The passenger was not illegal and, in the space of a flight, she became famous: Thérèse Peltier can be proud to be the first woman in the world to have taken to the skies… Four months ago in Issy-le-Moulineaux, Delagrange had embarked alongside his friend Henri Farman. Two men in the same ‘zinc,’ we had screamed madly. With a woman, we shout at the feat.

Also in 1908, Peltier accompanied Delagrange on his successful record attempt for flight duration, during which he flew 30 minutes and 28 seconds. She also joined him on a series of Italian flight exhibitions in Turin and Rome, which she reported on for the French newspapers. During this tour, she made a solo flight of 200 m at a height of 2.5 m at the Military Square in Turin. The date of this flight is unknown, but it was reported in the weekly Italian magazine L'Illustrazione Italiana as 27 September 1908.

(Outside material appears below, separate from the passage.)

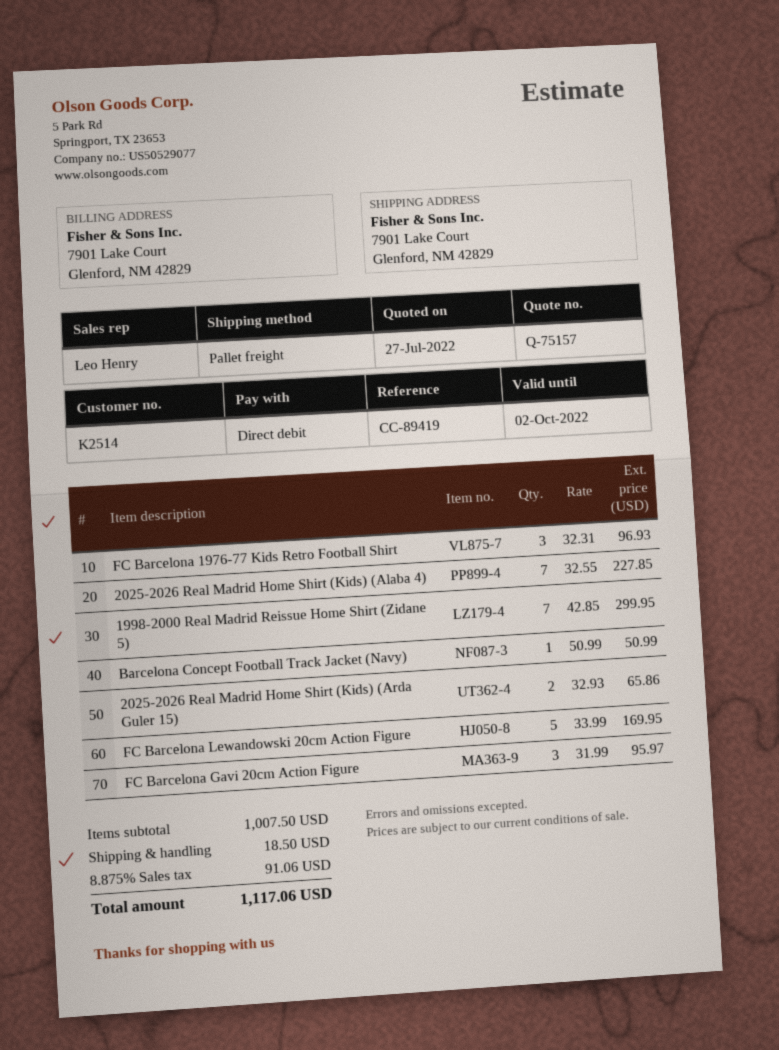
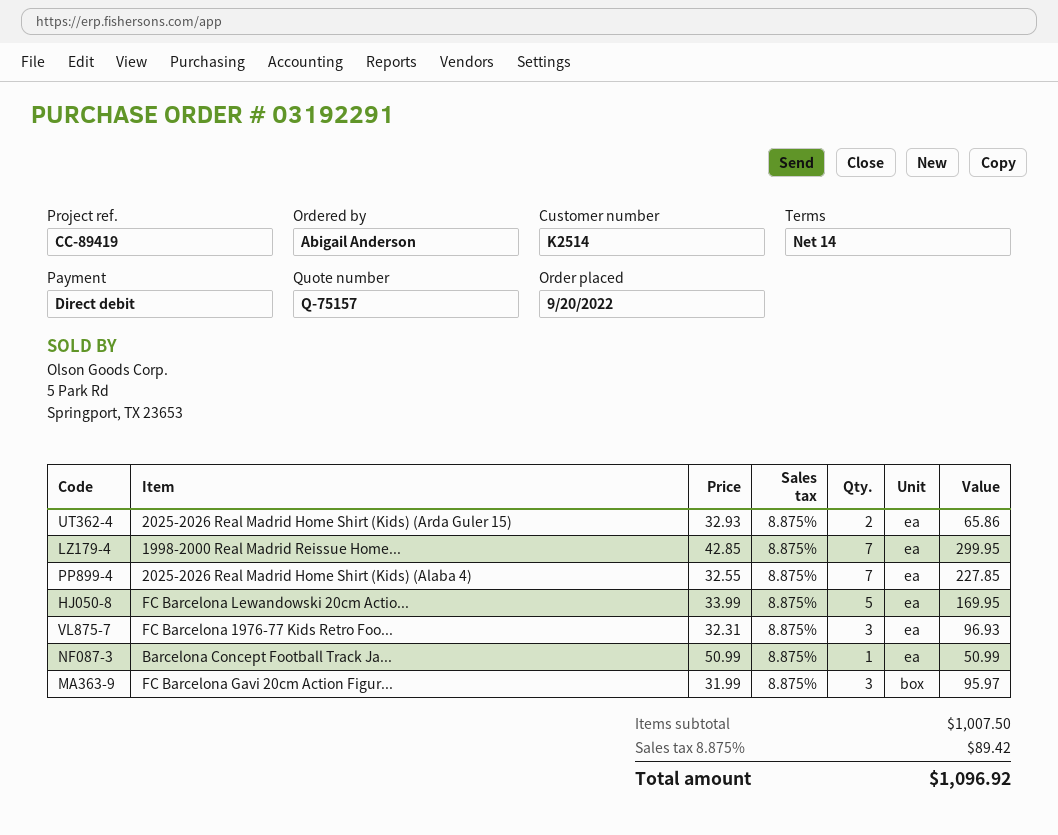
shipping: 18.50 -> none
tax: 8.875% = 91.06 -> 8.875% = 89.42
total: 1117.06 -> 1096.92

In late 1908, Delagrange offered a prize of 100 francs for the first woman aviator to pilot a plane for 1 km. Peltier reportedly began training to compete for the prize, but when Delagrange died in an airplane accident, on 4 January 1910 at Bordeaux, she left aviation forever. She wrote to Henri Deutsch-de-la Meurthe, a supporter of early aviation:

I am mired in my sorrow, lost, destroyed. We were from the same country, Leon and me. We had known each other as children. And for twelve years, despite everything that should have separated us, we had never left each other… He was my childhood friend, my master of art, the strength and balance of my life. I was ambitious, ardent in life. Everything seemed beautiful, interesting and cheerful because he was there and he loved me and I relied on him. And now there is nothing, nothing. The earth seems to me a black hole where I struggle like a prison. Remember that it fell before my eyes - far away, however, since when I arrived near it, I found only one corpse. There was no one there, neither friends, nor relatives. And his mechanics and I laid him in his coffin…

==Death==
Peltier died in Paris on February 18, 1926.